Depression — admin @ 1:49 pm

Here at Counselling Connections this morning we sat for a while to talk about Depression Awareness Week. We would like to add our name to the campaign which this year aims to raise awareness in particular of the stigma surrounding depression. There is no doubt that there has been a stigma associated with depression which holds that a permanent mark of shame is attached to the illness. It seems that the perception is that there is no cure or recovery from depression. We are glad to be able to confirm that this is not the case.
Depression can be a surprisingly debilitating illness. The physical manifestations of depression can take a sufferer by surprise. A cluster of symptoms around loss of interest can leave a person feeling physically unable to carry out some basic tasks which normally would be carried out without much thought. We can lose interest in food and in tastes and textures which we had previously enjoyed. We can lose interest in sex or in our loved ones. We can lose interest also in our occupation and in whatever hobbies normally keep us entertained. Sometimes in depression we can improve these things by setting simple short term goals and trying to complete some tasks even though our normal interest or drive might be absent.

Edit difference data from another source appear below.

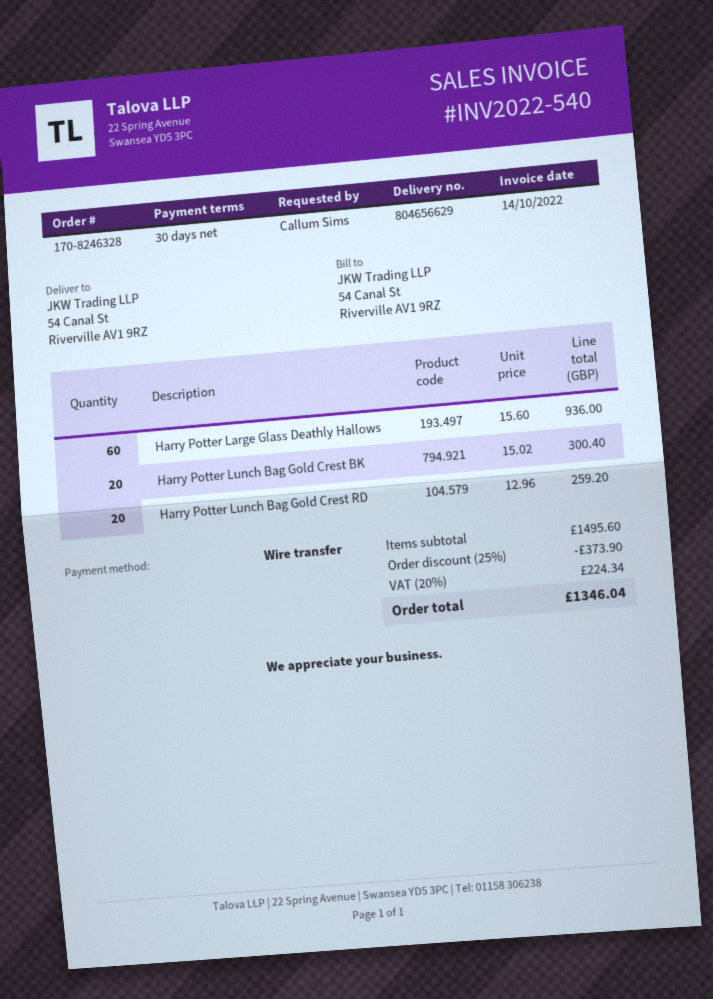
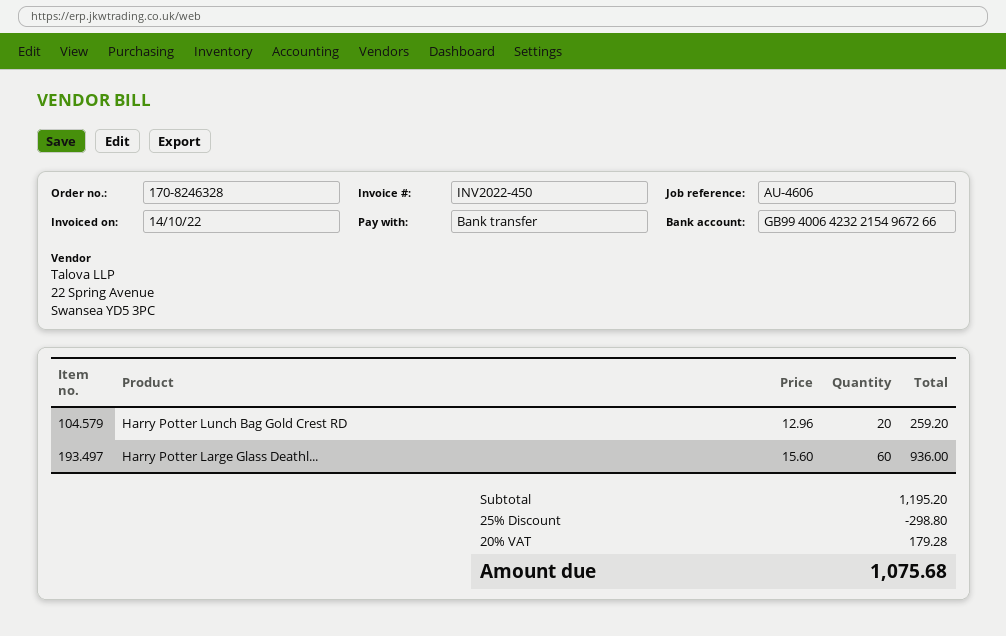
invoice number: INV2022-540 -> INV2022-450
Harry Potter Lunch Bag Gold Crest BK: 20 x 15.02 = 300.40 -> none
subtotal: 1495.60 -> 1195.20
discount: 25% = 373.90 -> 25% = 298.80
tax: 20% = 224.34 -> 20% = 179.28
total: 1346.04 -> 1075.68

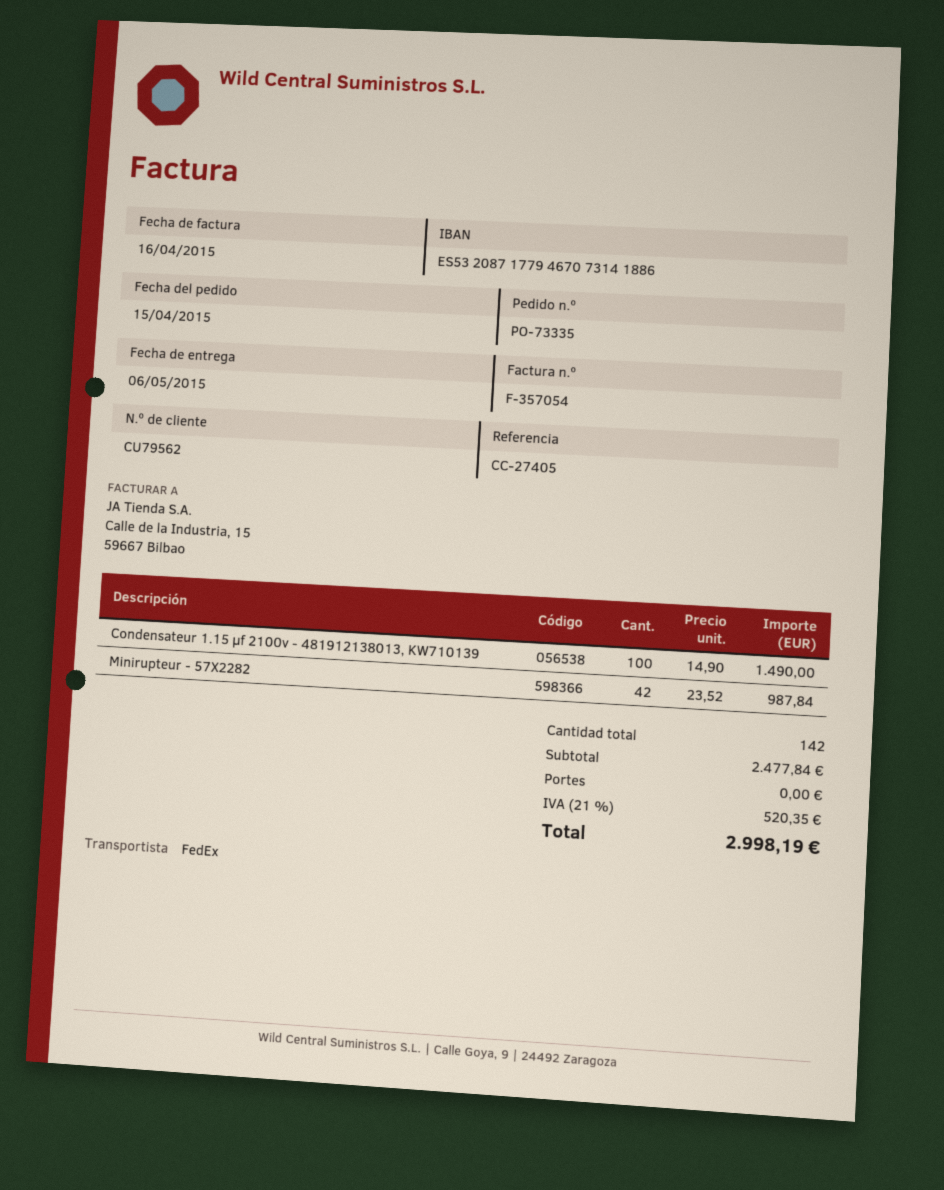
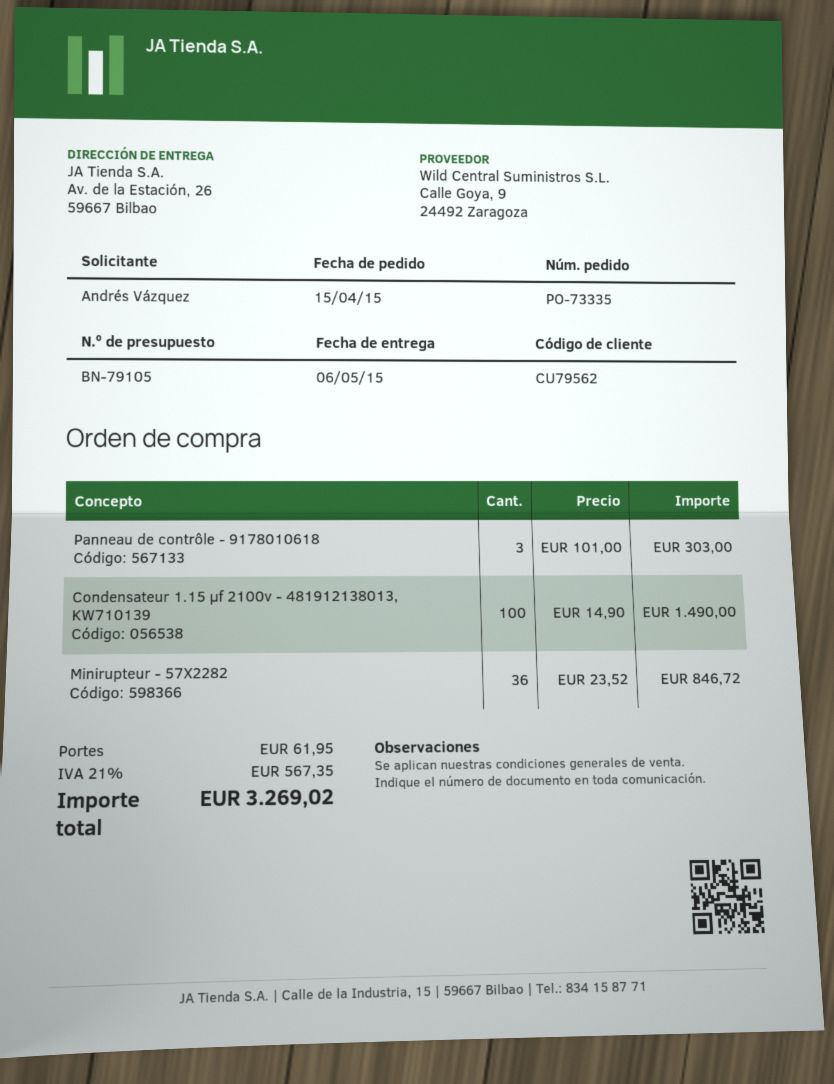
Minirupteur - 57X2282: 42 x 23.52 = 987.84 -> 36 x 23.52 = 846.72
Panneau de contrôle - 9178010618: none -> 3 x 101.00 = 303.00
shipping: 0.00 -> 61.95
tax: 21% = 520.35 -> 21% = 567.35
total: 2998.19 -> 3269.02

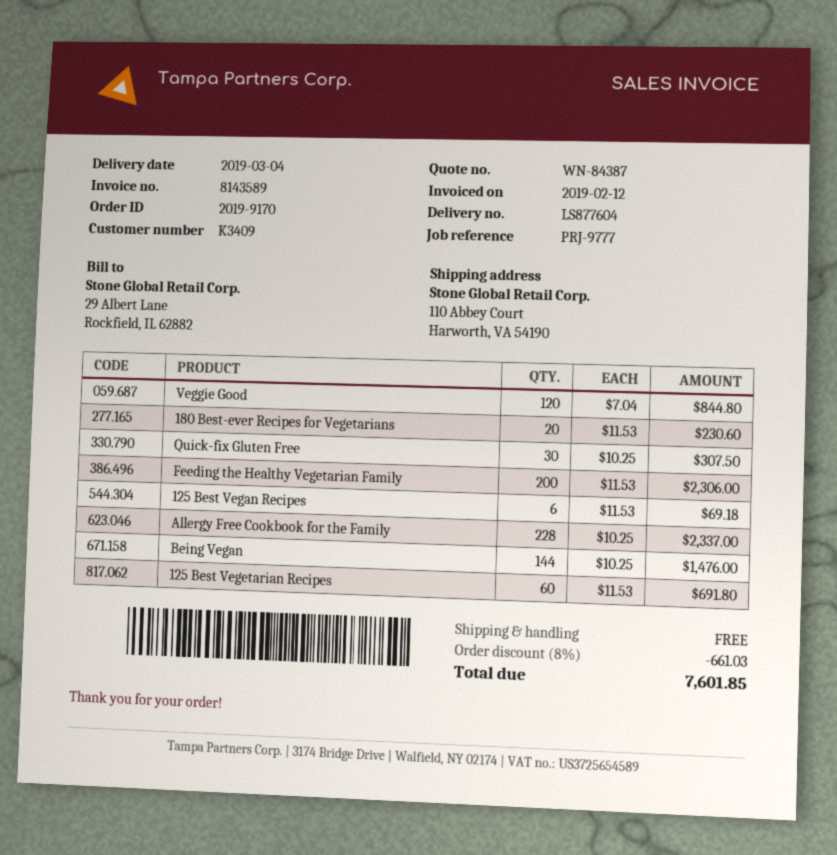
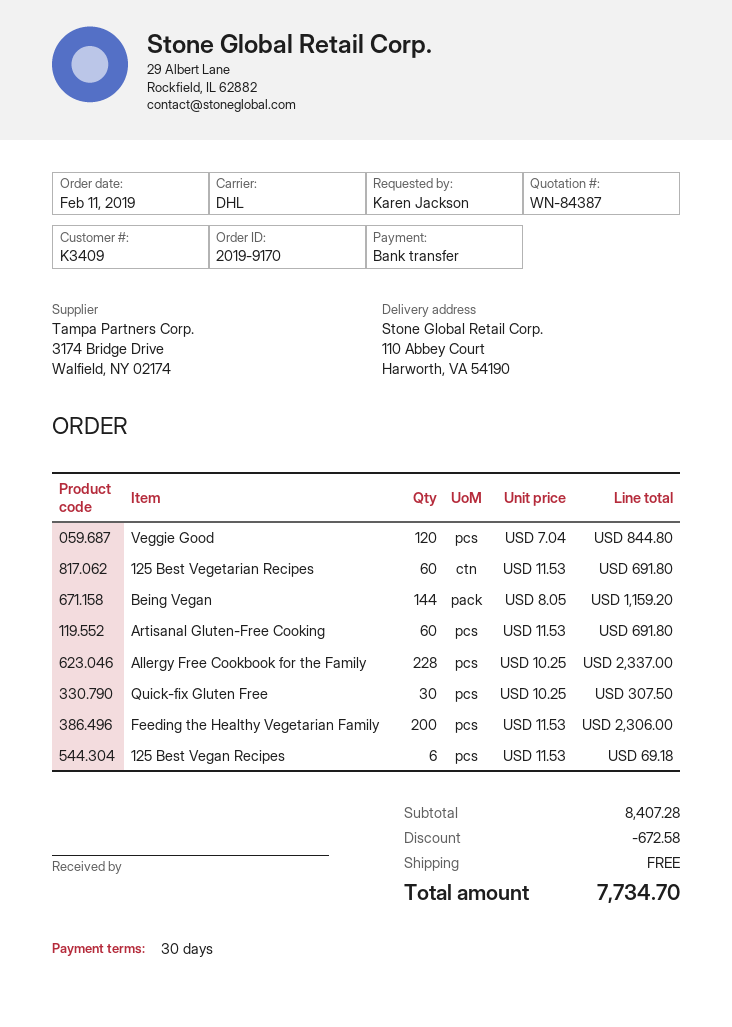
180 Best-ever Recipes for Vegetarians: 20 x 11.53 = 230.60 -> none
Being Vegan: 144 x 10.25 = 1476.00 -> 144 x 8.05 = 1159.20
Artisanal Gluten-Free Cooking: none -> 60 x 11.53 = 691.80
discount: 661.03 -> 672.58
total: 7601.85 -> 7734.70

There are different kinds of depression and it could be argued that no two people experience depression in precisely the same way. Our early lives are particularly important in our development and the hopes and dreams we hold to in childhood and adolescence create our adult expectations. If these are not realised we can be left with a feeling of dissatisfaction with life which can over time become depression. Some of us experience traumatic events which result in feelings of shame and guilt which can lead to depression. For others, the causes of depression are more subtle and it can be very lonely and confusing to feel low without really understanding why. It is important, whatever the cause, to be able to talk to someone about it.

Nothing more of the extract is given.